Welcome to another edition of our Really Dumb Pop Culture Questionnaire. As its name might suggest, it’s a fun and frivolous way for creators to share their most asinine opinions on all things pop culture. Because being dumb doesn’t mean something still isn’t valuable (usually).
For this edition, we quizzed artist Steve Pugh, who this year released the hilarious Billionaire Island alongside writer Mark Russell. Pugh’s other credits include Preacher: Sant of Killers, Animal Man, Flintstones, Hotwire, Judge Dredd, Hellblazer, Hitman, Blade, and many, many more.
For even more of Pugh, be sure to follow him on Twitter @stevepughcom.
What’s the perfect song for making a sandwich?
“Sandwich time (fish finger fish finger fish finger)” — copyright, me.
What one famous pop culture vehicle would you drive around in and why?
The Space: 1999 Eagle Transporter. It’s a statement vehicle. It has lasers and shiny aluminum engine bells. Also, detachable command module.
If you could own one first edition comic, but you had to sell a body part, would you do it, which comic, and what body part?
Absolutely not — all my comics are all over the floor with their covers missing. I need all my body parts for hijinks and scrapes!
If your life were turned into a ‘70s TV show, what kind of show would you want?
Really, anything, as long as it has an animated title sequence by Friz Freleng and a theme tune by Lalo Schifrin, and I don’t mind. I think there should be a nosey neighbor in it who was always trying to figure out my secret, but never did. And car chases, which would be super elaborate because I can’t drive.
You can adapt any of your works into a film but you have to cast Viggo Mortensen as the lead. Which one and why?
He’d actually make a knockout Trent from Billionaire Island!

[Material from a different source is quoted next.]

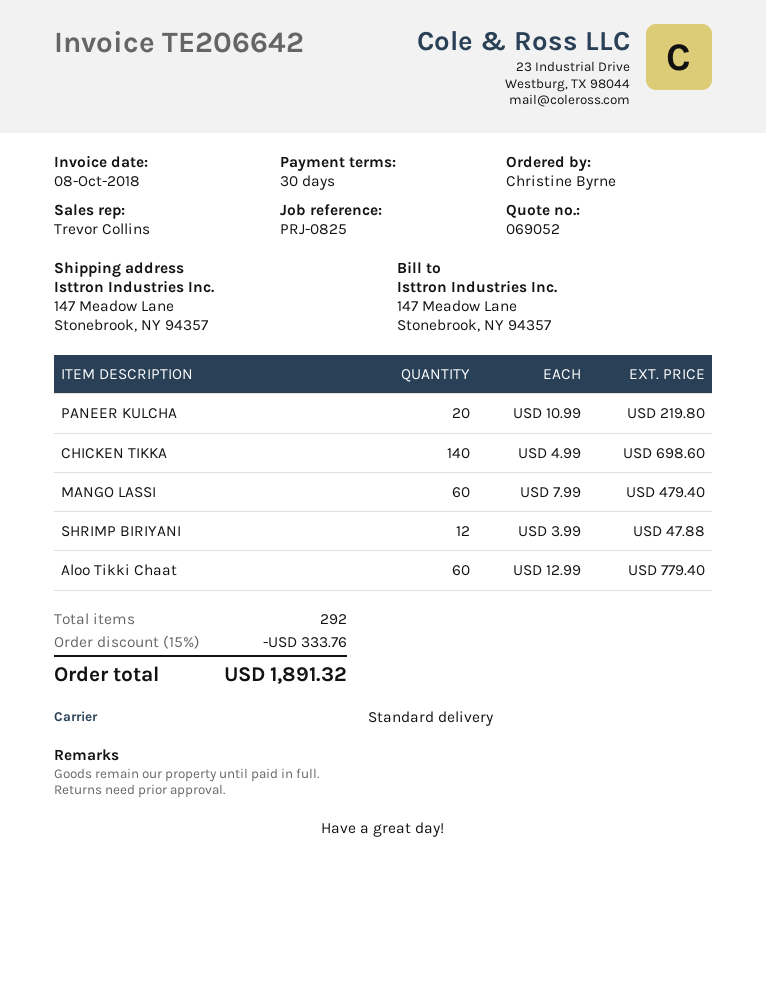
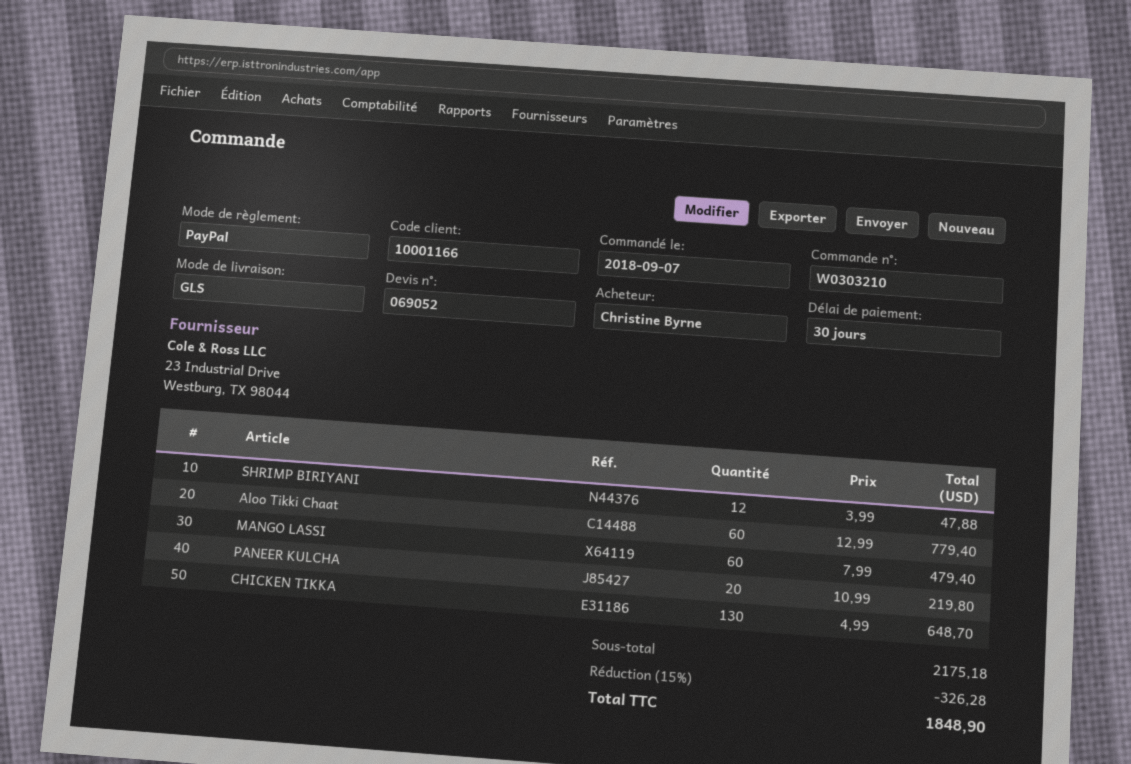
shipping method: standard -> GLS
CHICKEN TIKKA: 140 x 4.99 = 698.60 -> 130 x 4.99 = 648.70
discount: 15% = 333.76 -> 15% = 326.28
total: 1891.32 -> 1848.90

The real question is, how can I stop him freaking out that my GF has way too many action figures of him than I can explain away as, “Just a casual interest in Aragorn.”
You can have one famous animal as a pet — who’s moving in?
Like a real animal that’s famous? A capybara; they’re famously chill.
Would you rather fight one 20-foot zombie or ten 3-foot zombies?
I guess I’d rather the bitey end was 20 feet away from me, rather than, uh, crotch height, so… definitely mega zombie.
If you had to raise one fictional character from birth, who do you pick and why?
Snoopy. Come on, everyone loves Snoops.
You have to dance with one fictional character as part of a famous reality show. Who do you pick and why? Bonus: what dance style do you pick for week one?
The Stalk from Saga. Something with a lot of steps, Flamenco?
How do you think the Flash deals with eating bugs as he runs around the world?
I figure the dude is grateful for the free calories. Hey, wait, trick question — he should be wearing a mask!!